▶ **DIRECTIONS**:
The records below must be returned in full and unaltered.

▶ **Edit difference data**:
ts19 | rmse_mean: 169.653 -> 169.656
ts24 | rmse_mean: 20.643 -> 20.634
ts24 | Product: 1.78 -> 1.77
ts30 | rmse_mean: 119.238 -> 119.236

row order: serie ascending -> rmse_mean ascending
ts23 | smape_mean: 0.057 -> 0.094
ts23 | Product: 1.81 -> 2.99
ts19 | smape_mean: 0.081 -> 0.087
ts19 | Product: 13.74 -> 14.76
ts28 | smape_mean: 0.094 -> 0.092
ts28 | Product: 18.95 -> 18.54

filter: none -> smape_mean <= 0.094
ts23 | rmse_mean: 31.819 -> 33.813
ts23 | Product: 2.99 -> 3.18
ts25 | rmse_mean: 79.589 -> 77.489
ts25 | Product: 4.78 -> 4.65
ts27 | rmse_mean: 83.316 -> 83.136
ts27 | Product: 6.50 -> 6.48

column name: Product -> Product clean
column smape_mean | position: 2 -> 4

▶ **SOLUTION BELOW**:
ts19 | rmse_mean: 169.653 -> 169.656
ts24 | rmse_mean: 20.643 -> 20.634
ts24 | Product: 1.78 -> 1.77
ts30 | rmse_mean: 119.238 -> 119.236

row order: serie ascending -> rmse_mean ascending
ts23 | smape_mean: 0.057 -> 0.094
ts23 | Product: 1.81 -> 2.99
ts19 | smape_mean: 0.081 -> 0.087
ts19 | Product: 13.74 -> 14.76
ts28 | smape_mean: 0.094 -> 0.092
ts28 | Product: 18.95 -> 18.54

filter: none -> smape_mean <= 0.094
ts23 | rmse_mean: 31.819 -> 33.813
ts23 | Product: 2.99 -> 3.18
ts25 | rmse_mean: 79.589 -> 77.489
ts25 | Product: 4.78 -> 4.65
ts27 | rmse_mean: 83.316 -> 83.136
ts27 | Product: 6.50 -> 6.48

column name: Product -> Product clean
column smape_mean | position: 2 -> 4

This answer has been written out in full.